_Material to process:_
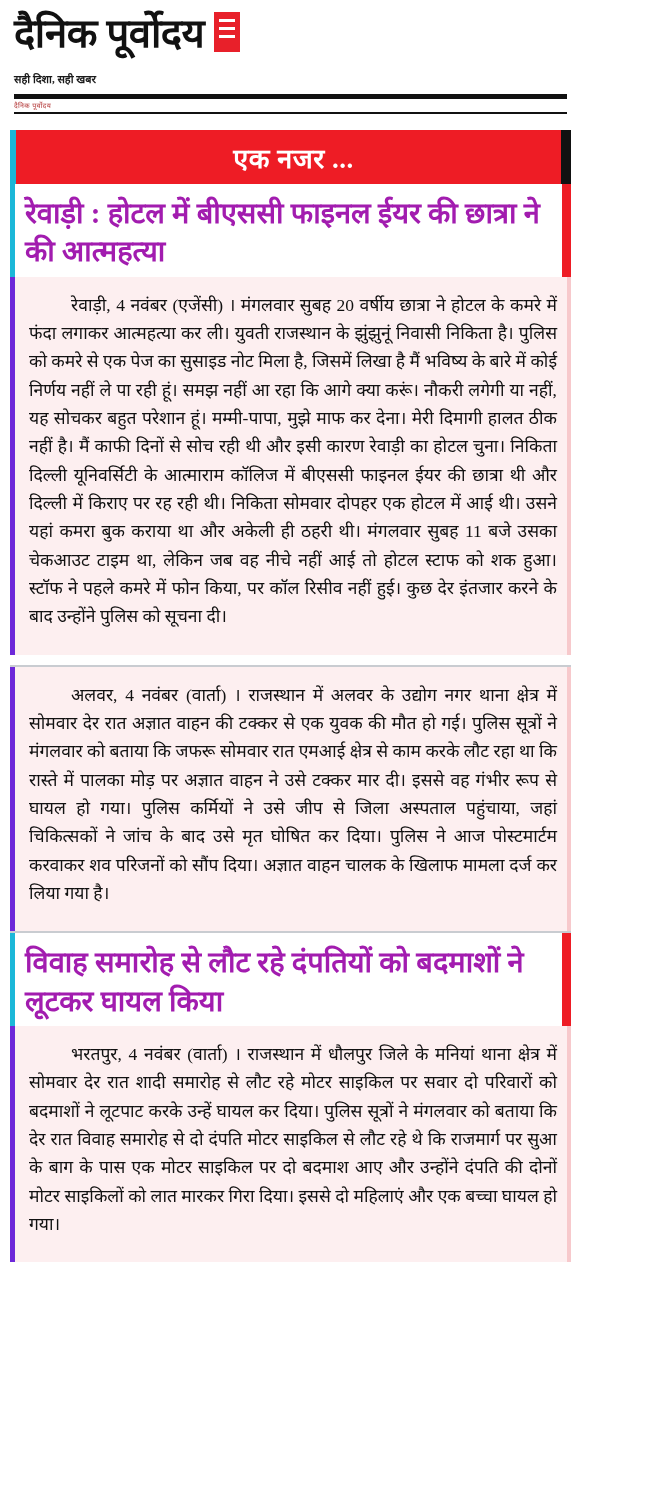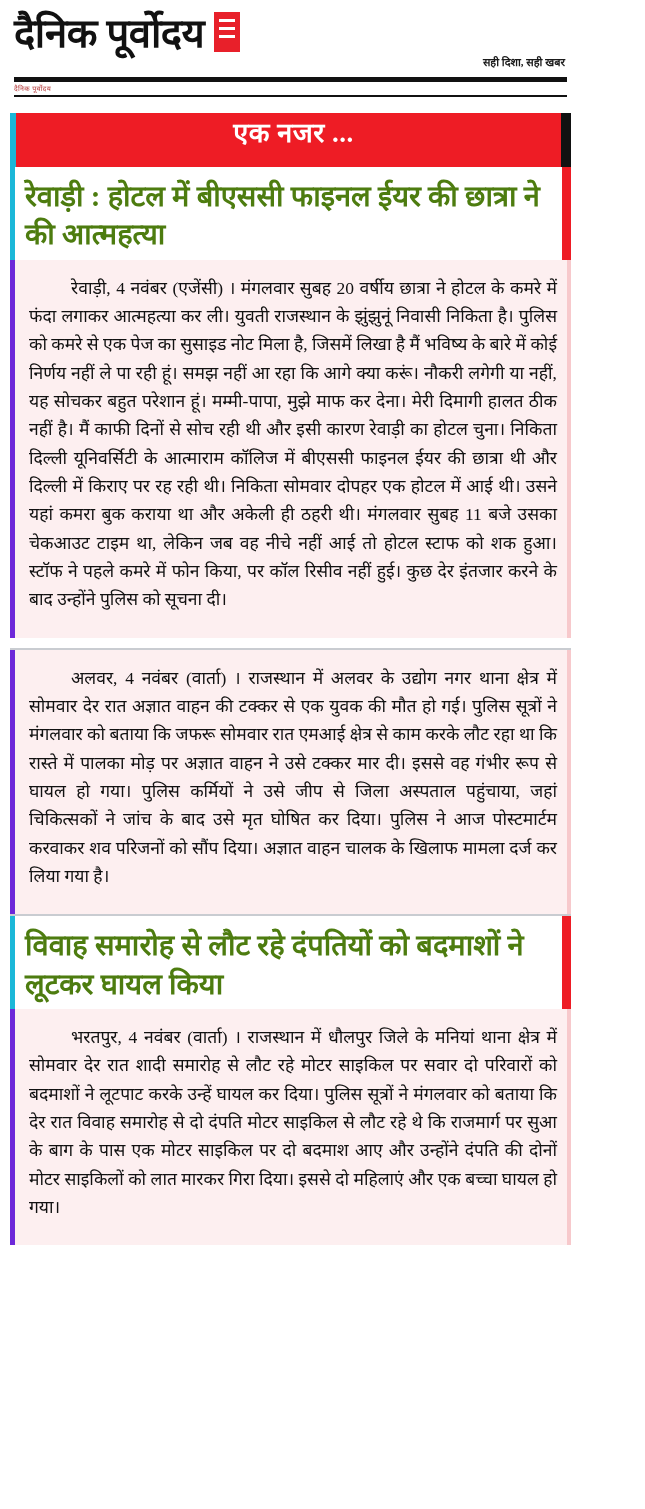--- a/index.html
+++ b/index.html
@@ -51,25 +51,24 @@
     content: "";
     position: absolute;
     left: 5px;
     top: 7px;
     width: 16px;
     height: 3px;
     background: #ffffff;
     box-shadow: 0 8px 0 0 #ffffff, 0 16px 0 0 #ffffff;
   }
   .brand-tagline {
-    text-align: right;
     font-size: 11px;
     color: #1a1a1a;
     font-weight: bold;
-    margin-top: 0;
+    margin-top: 17px;
     padding-right: 2px;
   }
   .masthead-rule {
     margin: 4px 14px 0 14px;
     height: 5px;
     background: #111111;
   }
   .masthead-rule2 {
     margin: 2px 14px 0 14px;
     height: 2px;
@@ -85,21 +84,21 @@
   
   .band-wrap {
     margin: 16px 10px 0 10px;
     border-left: 6px solid #1bb7d8;
     position: relative;
   }
   .band {
     background: #ee1c25;
     height: 54px;
     display: flex;
-    align-items: flex-start;
+    align-items: center;
     justify-content: center;
     position: relative;
   }
   .band:after {
     content: "";
     position: absolute;
     right: 0;
     top: 0;
     bottom: 0;
     width: 10px;
@@ -130,21 +129,21 @@
     right: 0;
     top: 0;
     bottom: 0;
     width: 9px;
     background: #ee1c25;
   }
   .headline {
     font-weight: bold;
     font-size: 29px;
     line-height: 1.32;
-    color: #4d7c0f;
+    color: #a21caf;
     margin: 0;
     padding-right: 12px;
   }
   .body-block {
     background: #fdeff0;
     border-left: 5px solid #6d28d9;
     padding: 14px 14px 24px 14px;
     box-sizing: border-box;
     position: relative;
   }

_Task prompt:_ The data above must be copied exactly. Leave out the pictures.

_Response to the exercise:_
--- a/index.html
+++ b/index.html
@@ -51,25 +51,24 @@
     content: "";
     position: absolute;
     left: 5px;
     top: 7px;
     width: 16px;
     height: 3px;
     background: #ffffff;
     box-shadow: 0 8px 0 0 #ffffff, 0 16px 0 0 #ffffff;
   }
   .brand-tagline {
-    text-align: right;
     font-size: 11px;
     color: #1a1a1a;
     font-weight: bold;
-    margin-top: 0;
+    margin-top: 17px;
     padding-right: 2px;
   }
   .masthead-rule {
     margin: 4px 14px 0 14px;
     height: 5px;
     background: #111111;
   }
   .masthead-rule2 {
     margin: 2px 14px 0 14px;
     height: 2px;
@@ -85,21 +84,21 @@
   
   .band-wrap {
     margin: 16px 10px 0 10px;
     border-left: 6px solid #1bb7d8;
     position: relative;
   }
   .band {
     background: #ee1c25;
     height: 54px;
     display: flex;
-    align-items: flex-start;
+    align-items: center;
     justify-content: center;
     position: relative;
   }
   .band:after {
     content: "";
     position: absolute;
     right: 0;
     top: 0;
     bottom: 0;
     width: 10px;
@@ -130,21 +129,21 @@
     right: 0;
     top: 0;
     bottom: 0;
     width: 9px;
     background: #ee1c25;
   }
   .headline {
     font-weight: bold;
     font-size: 29px;
     line-height: 1.32;
-    color: #4d7c0f;
+    color: #a21caf;
     margin: 0;
     padding-right: 12px;
   }
   .body-block {
     background: #fdeff0;
     border-left: 5px solid #6d28d9;
     padding: 14px 14px 24px 14px;
     box-sizing: border-box;
     position: relative;
   }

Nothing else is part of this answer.